Z „wtyczek” korzystamy kilku, w tym z dwóch, których efekt widać „na zewnątrz” bloga. Pierwsza to Facebook By WebLizar – jak łatwo się domyślić, jest to wtyczka, dzięki której możecie zobaczyć na naszym blogu „okienko” z Facebookiem. Sam profil na Facebooku założyliśmy stosunkowo niedawno i było to dla nas pierwsze z nim zetknięcie, bo profili prywatnych nie posiadaliśmy – założenie takowych wymusił na nas fakt, że profil podmiotu na Facebooku musi być obsługiwany z poziomu konta indywidualnego. Facebook jest dla nas narzędziem pomocniczym i wtórnym w stosunku do bloga, ale już teraz widzimy, że cały proces komunikacji i dyskusji generuje się właśnie tam, więc powiązanie obu tych narzędzi (blog plus profil na FB) uznajemy za właściwe. Facebook pozwala nam również pisać o rzeczach, które można przedstawić w kilku zdaniach, niekoniecznie w całym dedykowanym wpisie na blogu.
Druga wtyczka, to Archive Page. Jak pisaliśmy ostatnio początkowo nie ustalaliśmy konkretnych terminów publikacji. Okazało się jednak, że pewna cykliczność będzie wskazana zarówno z punktu widzenia czytelników, którzy z góry będą wiedzieli, kiedy oczekiwać kolejnego wpisu, jak i naszego. Z uwagi na to, że prowadzenie bloga jest dla nas czynnością dodatkową, niestety nie możemy sobie pozwolić na pełną koncentrację tylko na samej stronie. Wpisy staramy się przygotowywać w wolnym czasie i staramy się, aby było ich co najmniej kilka w przód, na wypadek, gdyby obowiązki zawodowe spowodowały, że nie znajdziemy czasu na przygotowanie tekstu w danym tygodniu. Z jednej strony korzystamy z wbudowanego w panel administracyjny WordPress narzędzia, które w bardzo prosty sposób pozwala planować publikację artykułów – w kalendarzu wybieramy datę publikacji danego artykułu i… tyle (my nasze wpisy publikujemy w każdą środę o godzinie 7:00). Z drugiej – właśnie z wtyczki Archive Page. Wtyczka ta powiązana jest z zakładką Spis treści, w której to zakładce zamieszczone są wszystkie opublikowane przez nas wpisy. Dzięki wtyczce Archive Page wpisów do zakładki nie musimy dodawać ręcznie, wstawiane są one automatycznie. W ten sposób możemy zaprogramować wpisy na pół roku w przód. I tylko pamiętać o terminie zapłaty za domenę.

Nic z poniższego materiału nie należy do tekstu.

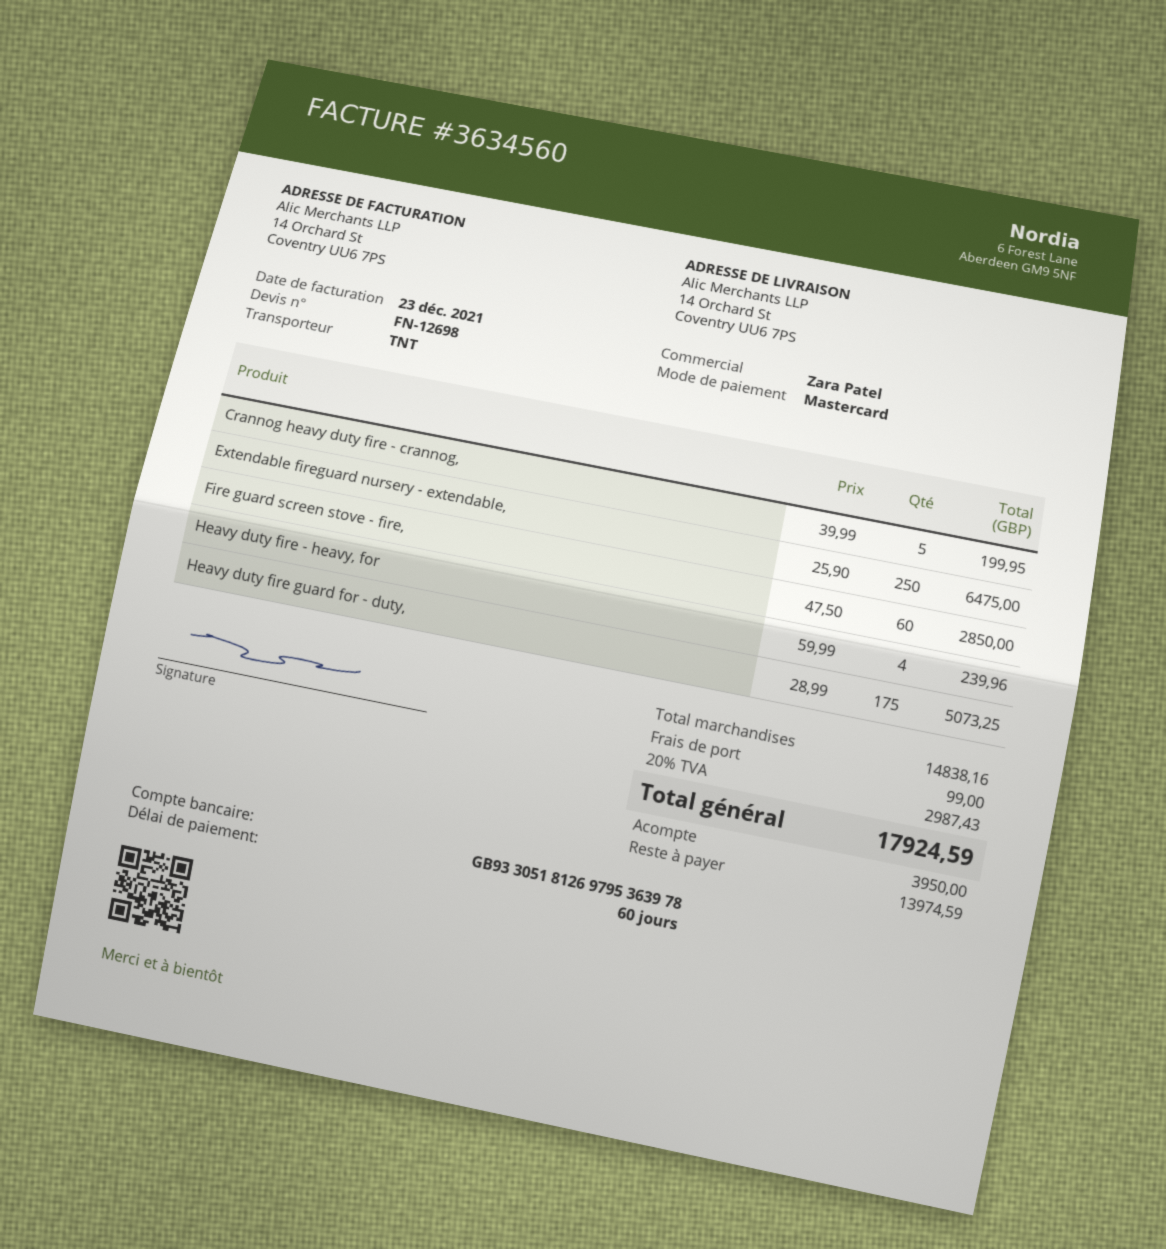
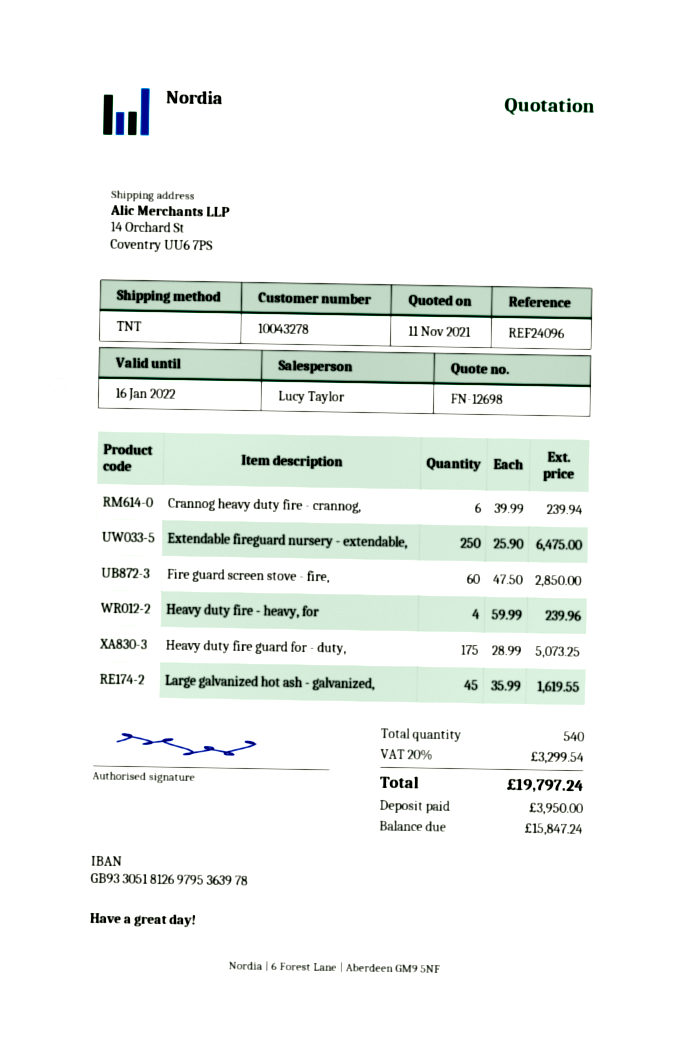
sales rep: Zara Patel -> Lucy Taylor
Crannog heavy duty fire - crannog,: 5 x 39.99 = 199.95 -> 6 x 39.99 = 239.94
Large galvanized hot ash - galvanized,: none -> 45 x 35.99 = 1619.55
shipping: 99.00 -> none
tax: 20% = 2987.43 -> 20% = 3299.54
total: 17924.59 -> 19797.24
balance: 13974.59 -> 15847.24

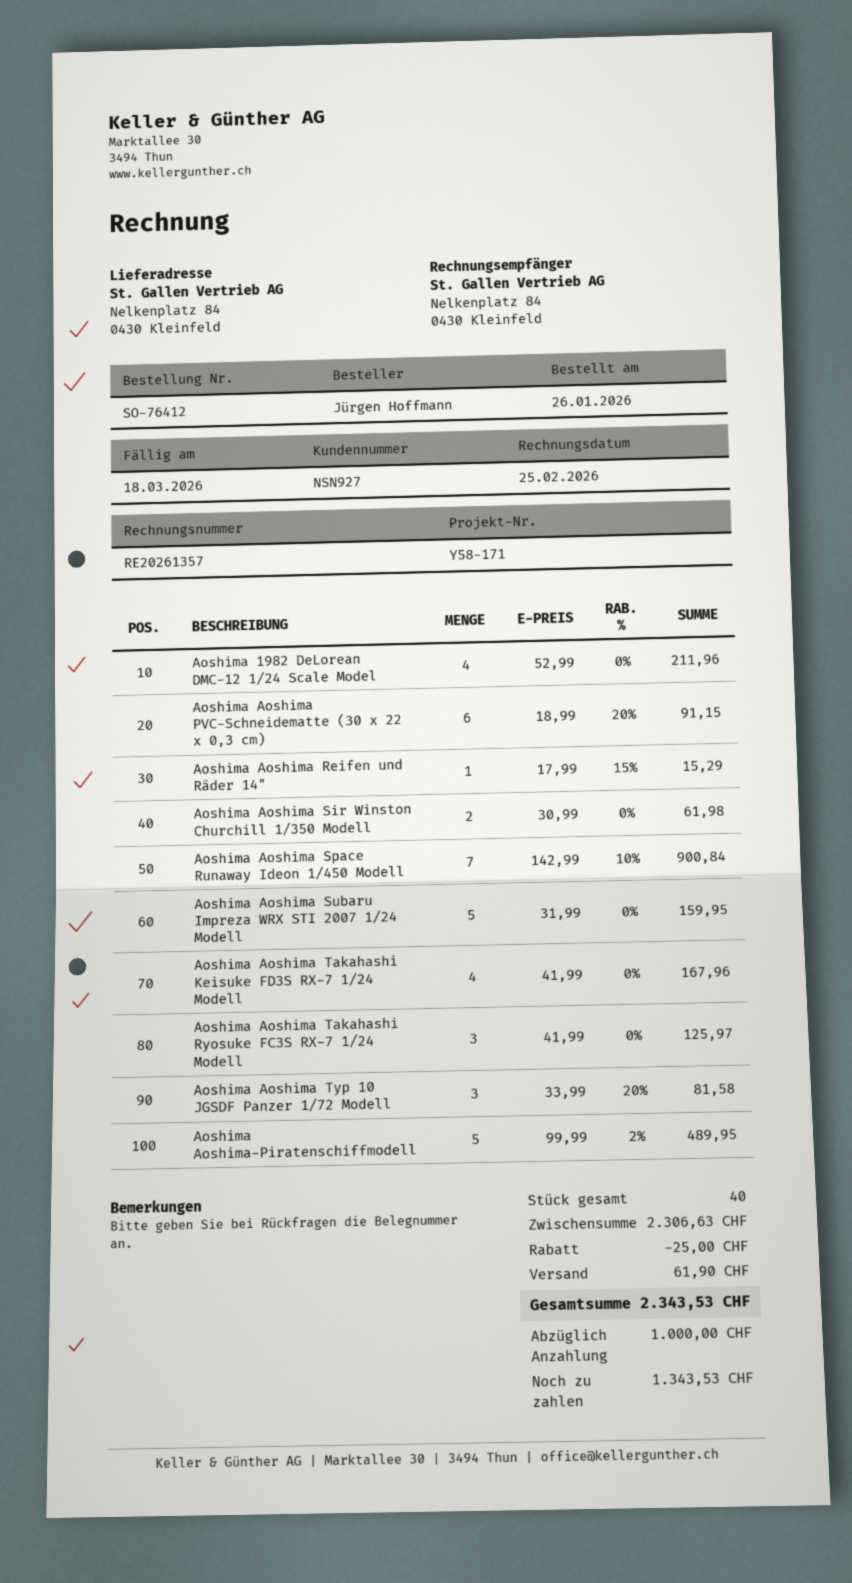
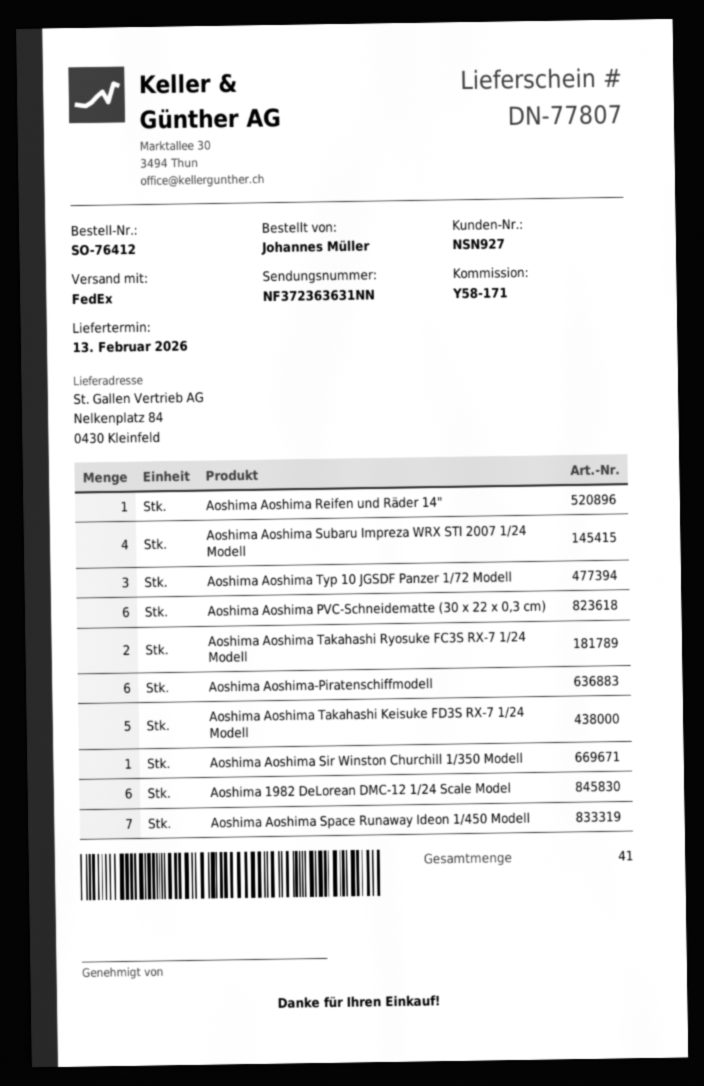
ordered by: Jürgen Hoffmann -> Johannes Müller
Aoshima 1982 DeLorean DMC-12 1/24 Scale Model: 4 -> 6
Aoshima Aoshima Sir Winston Churchill 1/350 Modell: 2 -> 1
Aoshima Aoshima Subaru Impreza WRX STI 2007 1/24 Modell: 5 -> 4
Aoshima Aoshima Takahashi Keisuke FD3S RX-7 1/24 Modell: 4 -> 5
Aoshima Aoshima Takahashi Ryosuke FC3S RX-7 1/24 Modell: 3 -> 2
Aoshima Aoshima-Piratenschiffmodell: 5 -> 6
total quantity: 40 -> 41

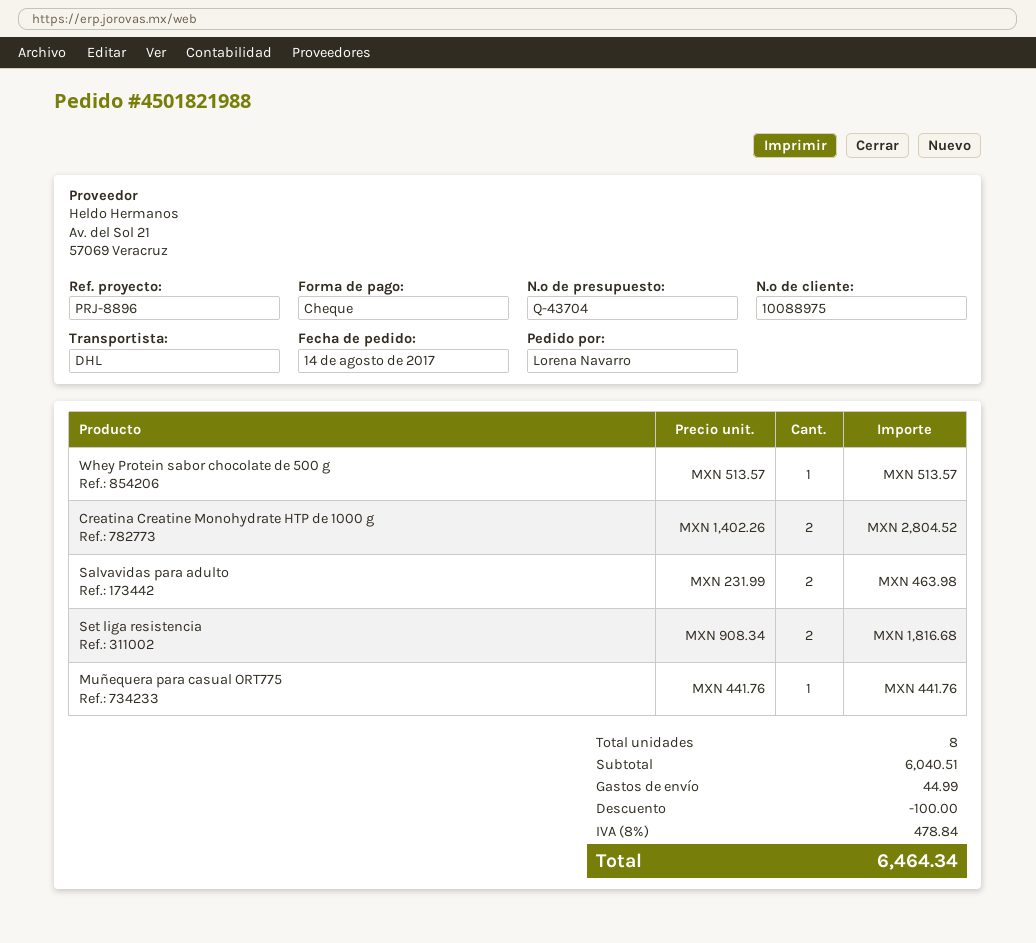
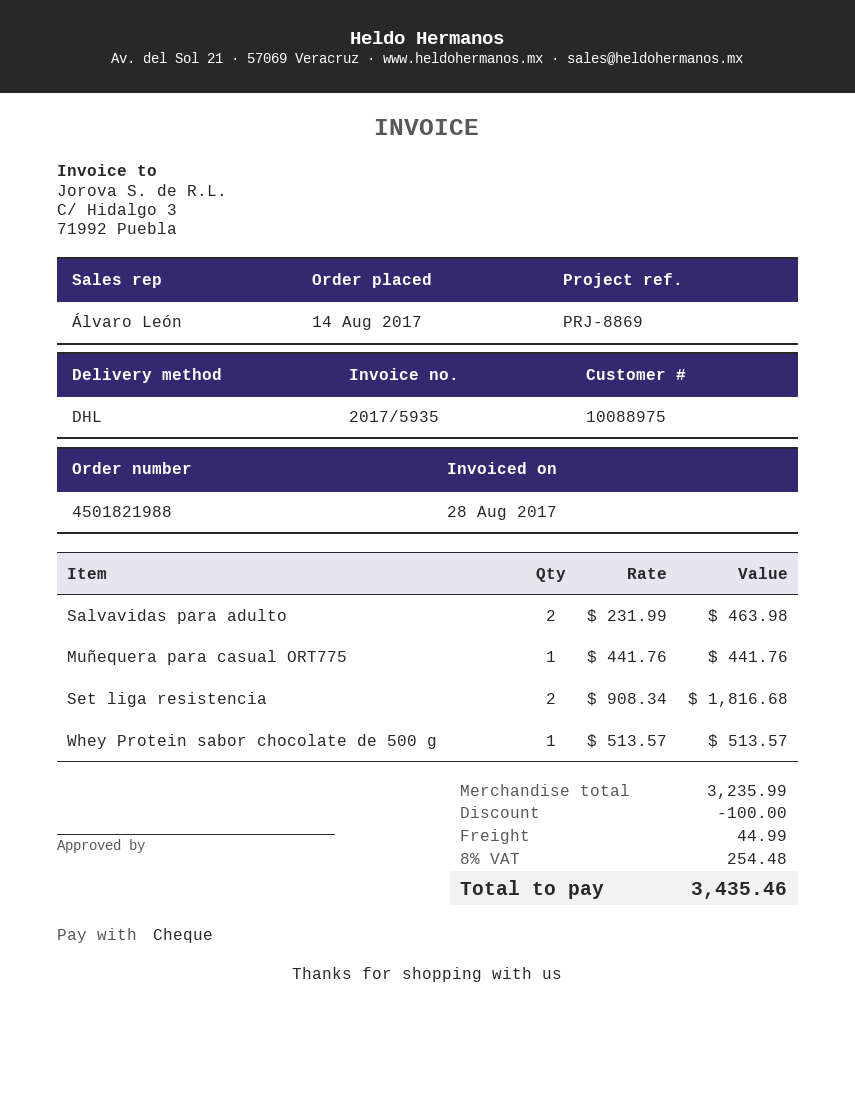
reference: PRJ-8896 -> PRJ-8869
Creatina Creatine Monohydrate HTP de 1000 g: 2 x 1402.26 = 2804.52 -> none
subtotal: 6040.51 -> 3235.99
tax: 8% = 478.84 -> 8% = 254.48
total: 6464.34 -> 3435.46

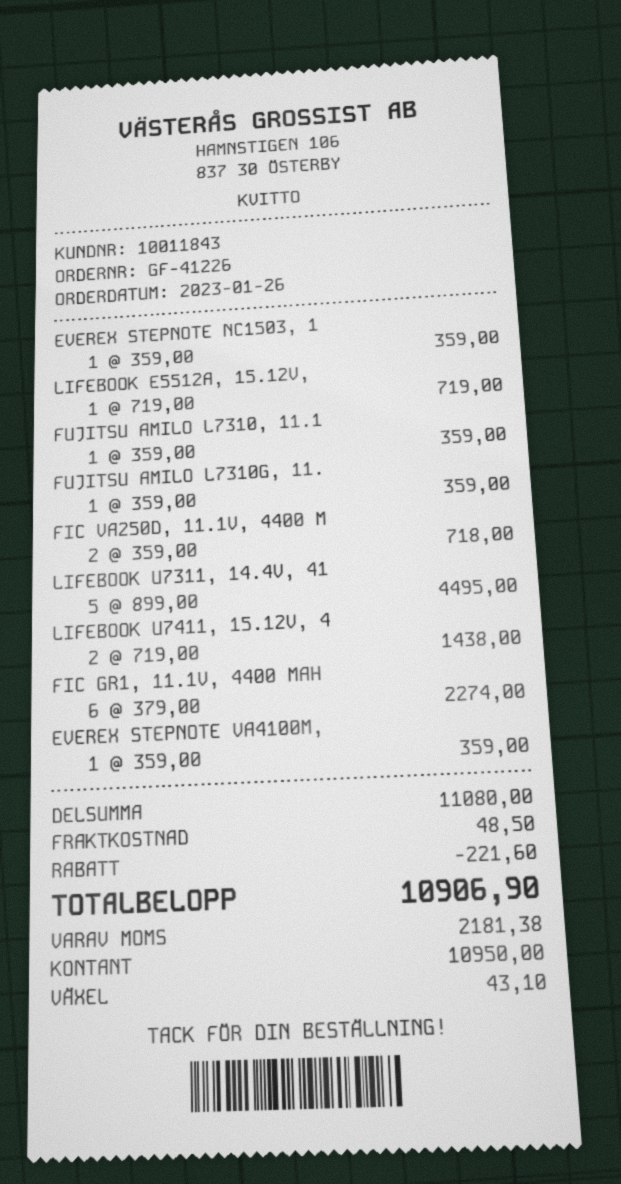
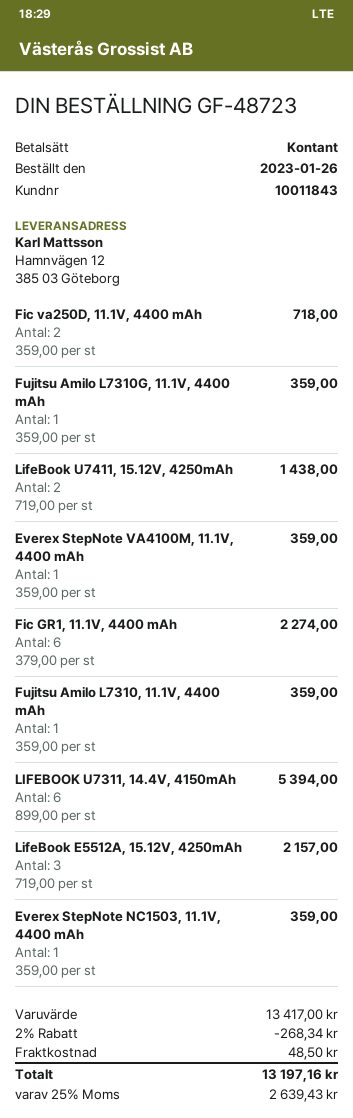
order number: GF-41226 -> GF-48723
LIFEBOOK E5512A, 15.12V,: 1 x 719.00 = 719.00 -> 3 x 719.00 = 2157.00
LIFEBOOK U7311, 14.4V, 41: 5 x 899.00 = 4495.00 -> 6 x 899.00 = 5394.00
subtotal: 11080.00 -> 13417.00
discount: 221.60 -> 268.34
tax: 2181.38 -> 2639.43
total: 10906.90 -> 13197.16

I właśnie – domena. Domena i hosting to jak dotąd jedyne koszty związane z narzędziami do tworzenia bloga, które musieliśmy ponieść. Nazwa domeny jest naszym zdaniem ważnym zagadnieniem, warto poświecić trochę czasu na jej wybranie. Już w poprzednim wpisie wskazaliśmy, że początkowo blog miał się nazywać odradzamy.org, jednak po konsultacji z kilkoma osobami (gorąco polecamy konsultować nazwy dla swoich domen, produktów itp. jak najszerzej) stanęło na trzeci.org.
***
Dla doświadczonych blogerów oraz osób, które z prowadzenia blogów „żyją”, to o czym piszemy wyżej, to pewnie tylko zupełna podstawa. Ale mniej chodzi nam we wpisie o tym, aby nauczyć Was prowadzenia bloga pod kątem czysto technicznym, bardziej o to, żeby pokazać, że nawet nie potrafiąc początkowo obsługiwać żadnych narzędzi, możecie sobie poradzić. My sobie jakoś radzimy. Już przeszło rok.